Unraveling The Mysteries Of Glassy Liquids


Glass, despite its apparent transparency and rigidity, is a complex and intriguing material. When a liquid is cooled to form a glass, its dynamics slows down significantly, resulting in its unique properties.

This process, known as “glass transition”, has puzzled scientists for decades. But one of its intriguing aspects is the emergence of “dynamical heterogeneities,” where the dynamics become increasingly correlated and intermittent as the liquid cools down and approaches the glass transition temperature.

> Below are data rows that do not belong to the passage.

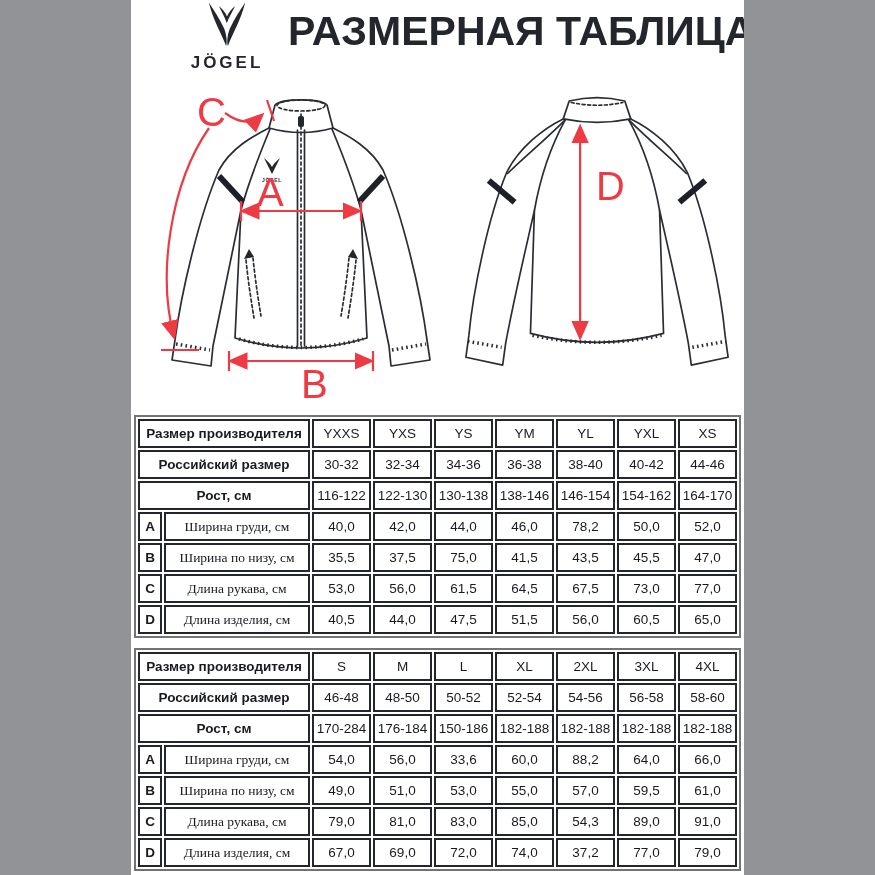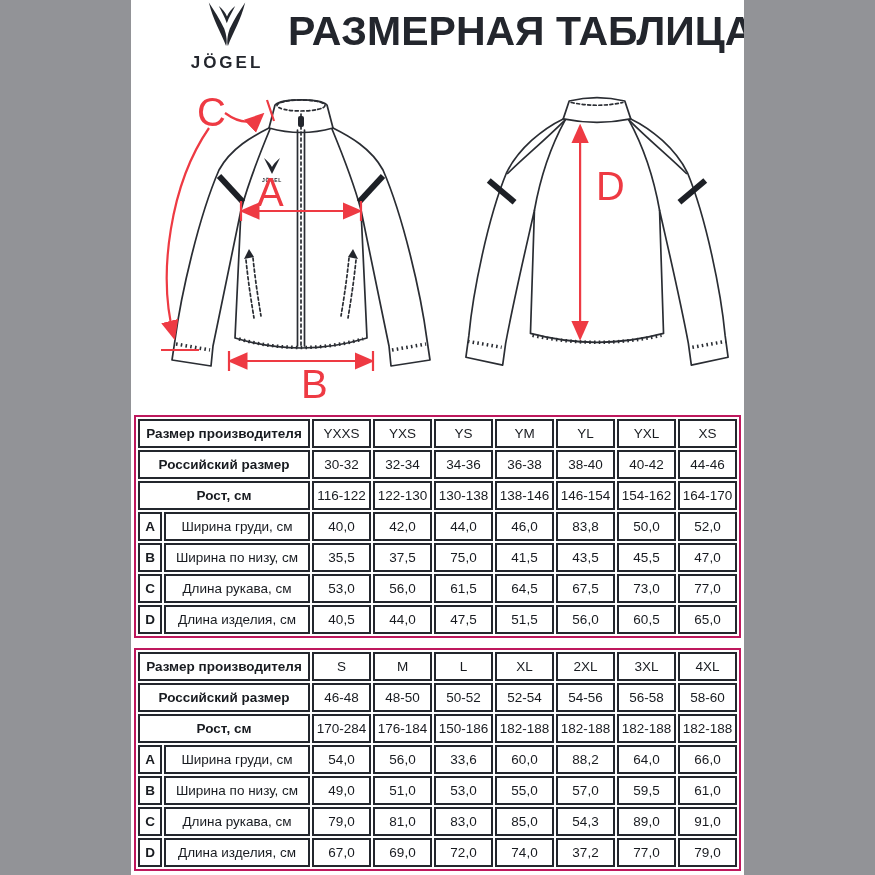--- a/index.html
+++ b/index.html
@@ -44,7 +44,7 @@
   .tables { position:absolute; top:415px; left:3px; width:607px; }
   table.size-table {
     border-collapse:separate; border-spacing:2px;
-    border:2px solid #be185d;
+    border:2px solid #737373;
     width:100%; table-layout:fixed;
     background:#ffffff;
   }

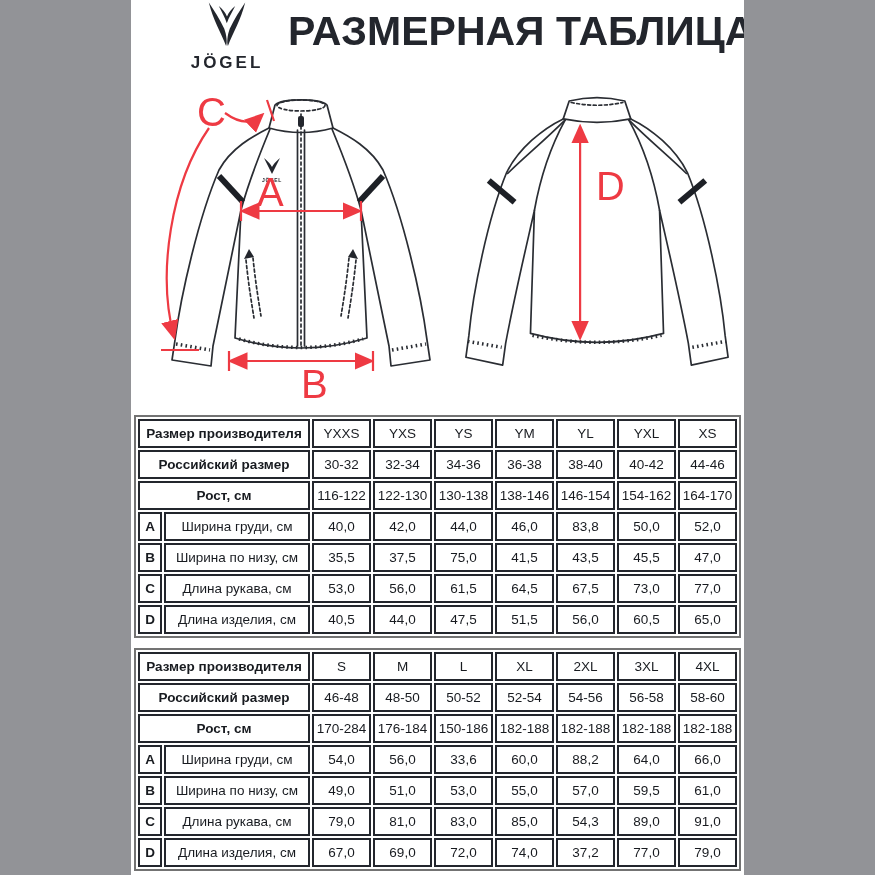--- a/index.html
+++ b/index.html
@@ -58,7 +58,7 @@
   }
   td.hlabel { font-weight:bold; font-size:14px; }
   td.letter { font-weight:bold; font-size:14px; }
-  td.mlabel { text-align:left; padding-left:10px; font-size:13.5px; }
+  td.mlabel { text-align:left; padding-left:10px; font-size:13.5px;font-family:Liberation Serif, serif; }
   col.c-letter { width:24px; }
   col.c-label  { width:146px; }
 </style>

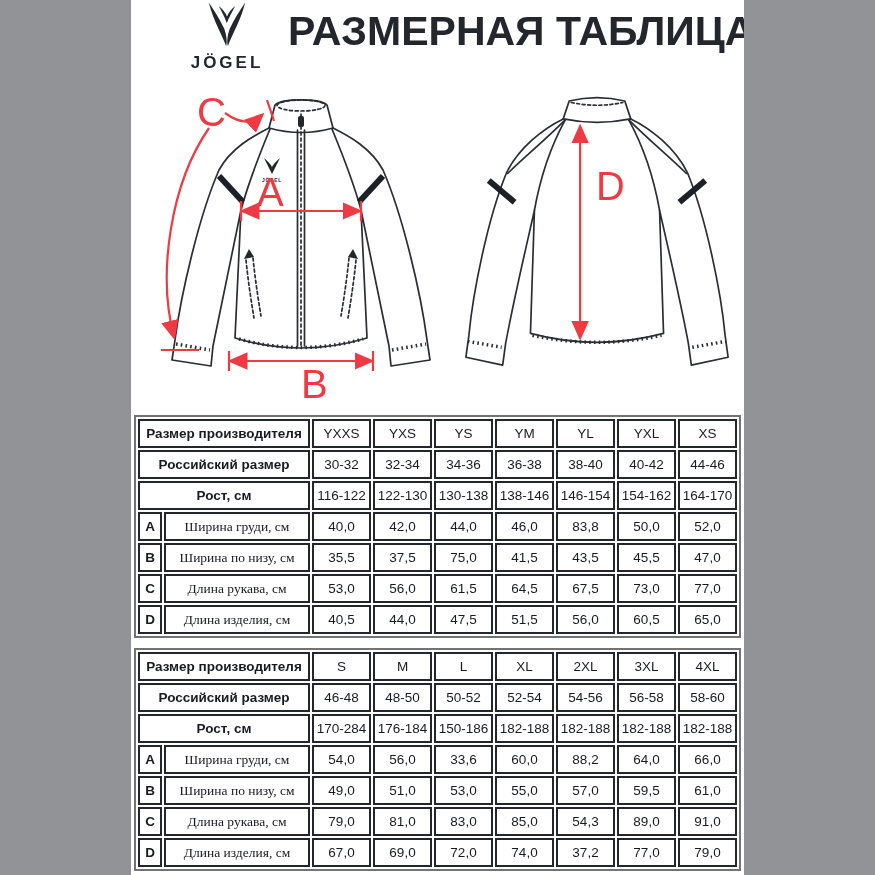--- a/index.html
+++ b/index.html
@@ -255,7 +255,7 @@
             <td class="val">42,0</td>
             <td class="val">44,0</td>
             <td class="val">46,0</td>
-            <td class="val">83,8</td>
+            <td class="val">78,2</td>
             <td class="val">50,0</td>
             <td class="val">52,0</td>
           </tr>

In a new study, researchers propose a new theoretical framework to explain these dynamical heterogeneities in glass-forming liquids. The idea is that relaxation in these liquids occurs through local rearrangements, which influence each other via elastic interactions. By investigating the interplay between local rearrangements, elastic interactions, and thermal fluctuations, the researchers have formulated a comprehensive theory for the collective dynamics of these complex systems.

The study is a collaboration between Professor Matthieu Wyart at EPFL and his colleagues at Max Planck Institute in Dresden, the ENS, the Université Grenoble Alpes, and the Center for Systems Biology Dresden. It is now published in Physical Review X.

The team developed a “scaling theory” that explains the growth of the dynamical correlation length observed in glass-forming liquids. This correlation length is linked to “thermal avalanches”, which are rare events induced by thermal fluctuations, which then trigger a subsequent burst of faster dynamics.

The study’s theoretical framework also provides insights into the Stoke-Einstein breakdown, a phenomenon where the viscosity of the liquid becomes uncoupled from the diffusion of its particles.

To validate their theoretical predictions, the researchers conducted extensive numerical simulations in various conditions. These simulations supported the accuracy of their scaling theory and its ability to describe the observed dynamics in glass-forming liquids.

The study not only deepens our understanding of glass dynamics but also suggests a new handle to tackle the properties of some other complex systems where the dynamics is intermittent and jerky- features known to occur in a range of situations, from the brain’s activity or the sliding between frictional objects.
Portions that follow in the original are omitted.